For the word "space", find each line in the entries where it occurs and copy that line.

Code change snippets

================================

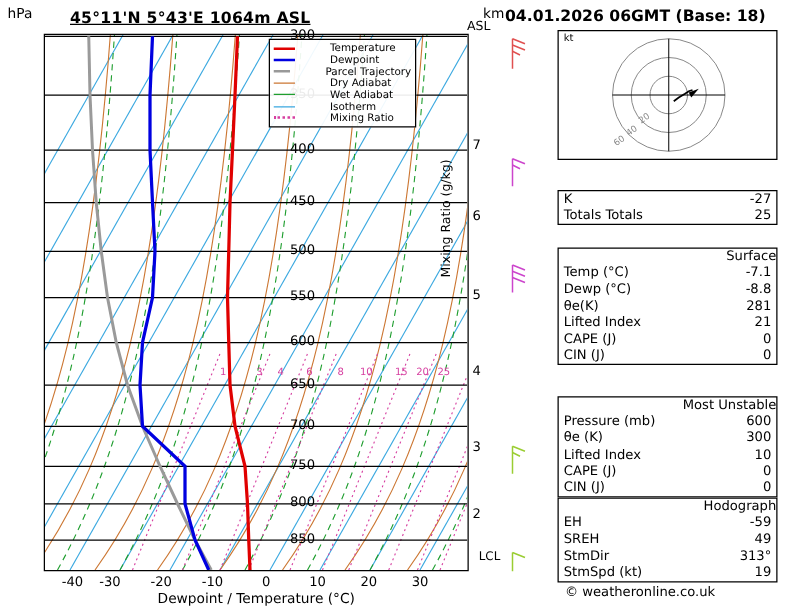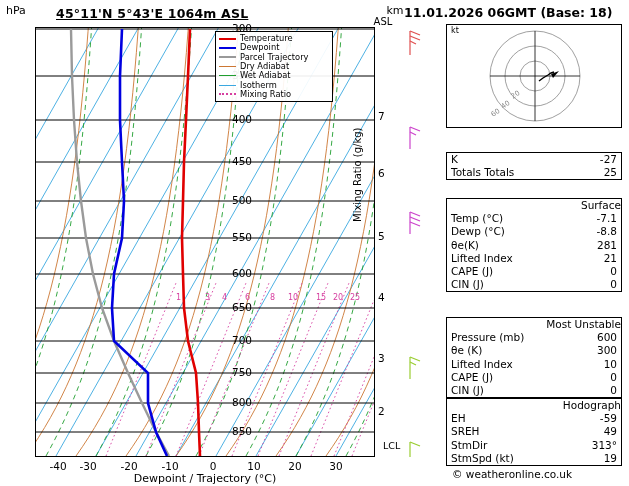--- a/index.html
+++ b/index.html
@@ -51,7 +51,7 @@
 <div class="abs" id="station-title">45°11'N  5°43'E  1064m ASL</div>
 <div class="abs" id="km-label">km</div>
 <div class="abs" id="asl-label">ASL</div>
-<div class="abs" id="date-title">11.01.2026 06GMT (Base: 18)</div>
+<div class="abs" id="date-title">04.01.2026 06GMT (Base: 18)</div>
 
 <div id="plot" class="abs">
   <svg width="338" height="428" viewBox="0 0 338 428">

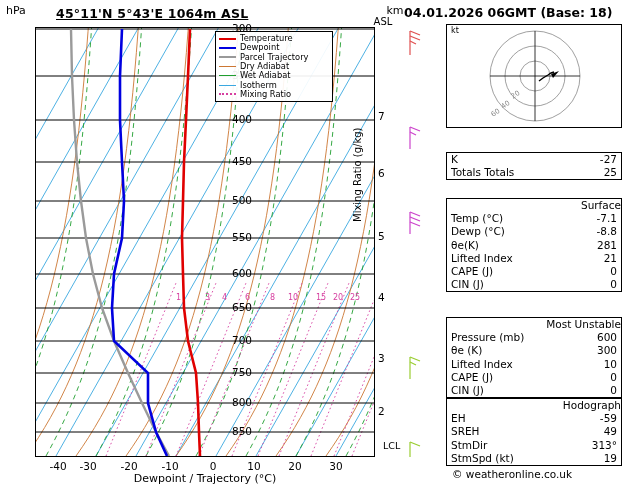--- a/index.html
+++ b/index.html
@@ -28,7 +28,7 @@
           padding:2px 3px;box-sizing:border-box;}
   #legend .row{display:flex;align-items:center;height:9.3px;}
   #legend .sw{width:17px;height:0;border-top-width:2px;border-top-style:solid;margin-right:4px;}
-  #legend .lb{font-size:8.3px;color:#000;line-height:9px;white-space:nowrap;}
+  #legend .lb{font-size:8.3px;color:#000;line-height:9px;white-space:nowrap;margin-left:24px;}
   
   #hodo{left:446px;top:24px;width:176px;height:104px;border:1px solid #000;box-sizing:border-box;background:#fff;}
   #hodo .kt{position:absolute;left:4px;top:1px;font-size:8px;color:#000;}

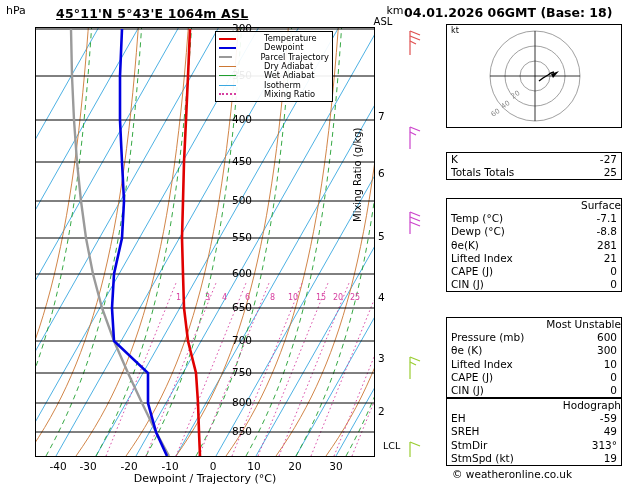--- a/index.html
+++ b/index.html
@@ -159,7 +159,7 @@
 <div class="xlab" style="left:239px;">10</div>
 <div class="xlab" style="left:280px;">20</div>
 <div class="xlab" style="left:321px;">30</div>
-<div id="xaxis-title">Dewpoint / Trajectory (°C)</div>
+<div id="xaxis-title">Dewpoint / Temperature (°C)</div>
 
 <div class="kmlab" style="top:405px;">2</div>
 <div class="kmlab" style="top:352px;">3</div>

================================

Solution for this task.
-  #legend .lb{font-size:8.3px;color:#000;line-height:9px;white-space:nowrap;}
+  #legend .lb{font-size:8.3px;color:#000;line-height:9px;white-space:nowrap;margin-left:24px;}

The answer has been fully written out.